Campus quiet as Cleveland protests
City demands police accountability following shooting of 12-year-old
December 5, 2014
They say there are two Clevelands. The white-collar university and downtown areas and the blue collar residential areas, where the people who make the city run live. The Nov. 22 shooting of 12-year-old Tamir Rice blurred the lines between the two, but with the hustle and bustle of Case Western Reserve University’s finals week, the outrage got lost.
Rice was killed by a Cleveland police officer who mistook the airsoft gun he was carrying for a real weapon. His death, one in a series of incidents of police brutality across the country, sparked a series of protests across the city.
The day after the shooting, members of the CWRU African American Society organized a gathering outside of the Thwing Center to honor Rice and Michael Brown, an 18-year-old unarmed black man who was shot on Aug. 9 in Ferguson, MO. After four and a half minutes of silence (to remember the four and a half hours that Brown lay dead on the ground), the group of twenty students shared their thoughts on the events.
“It was very quiet, but there was a lot of tension and frustration,” said Destinee Henton, president of AfroAm.

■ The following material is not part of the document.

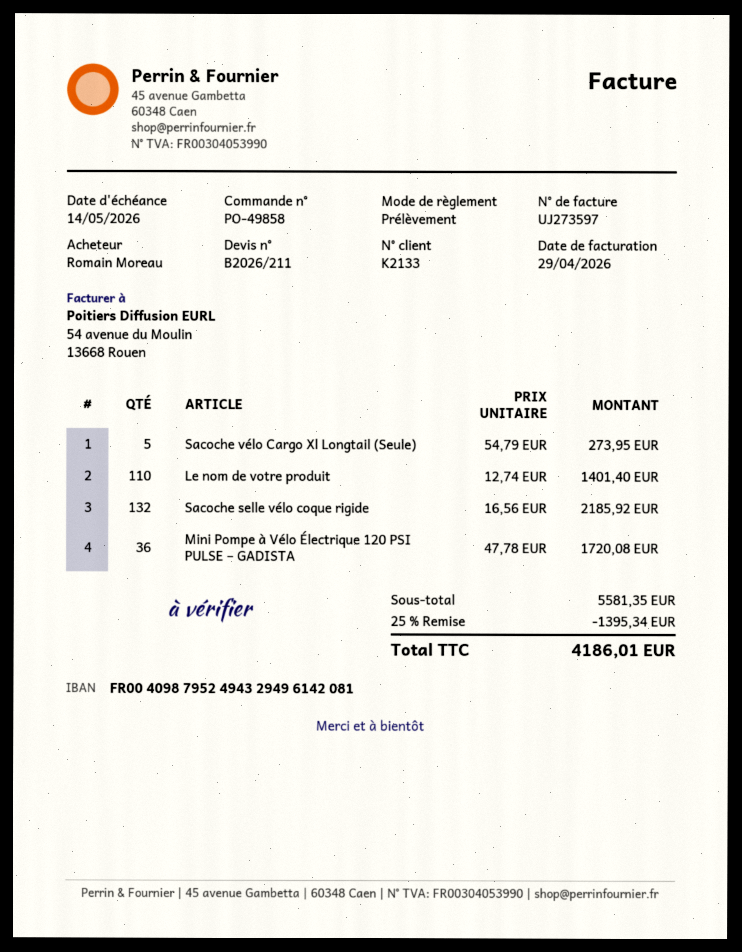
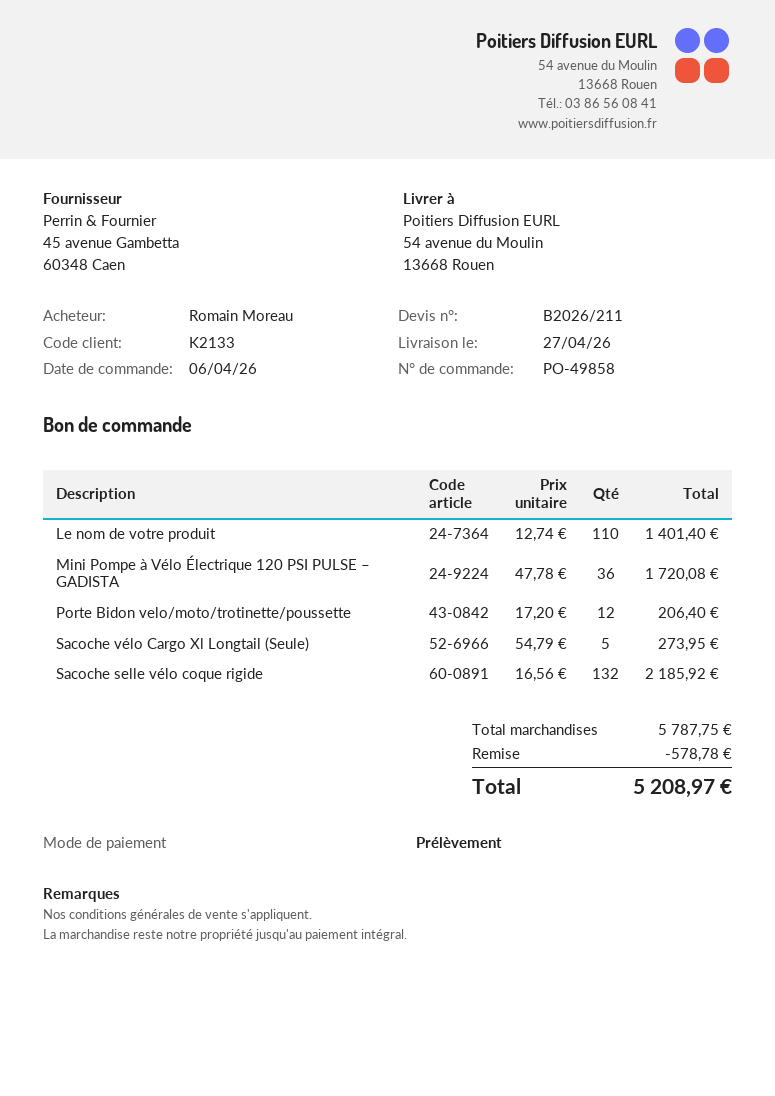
Porte Bidon velo/moto/trotinette/poussette: none -> 12 x 17.20 = 206.40
subtotal: 5581.35 -> 5787.75
discount: 1395.34 -> 578.78
total: 4186.01 -> 5208.97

Afterwards, they sat down on the couches in the Thwing lobby to talk about what they were planning to do. They talked about the death of 37-year-old Tanisha Anderson, a mentally ill woman who died in police custody in November. They talked about the 137 shots fired by 13 police officers during a high speed chase after an unarmed man and woman in November of 2012. They talked about how these events were largely overlooked on the CWRU campus.
“We want to lead a campaign that shows people that these are real people, that this could be a Case student,” said Henton. “These are our family members because they are in our community.”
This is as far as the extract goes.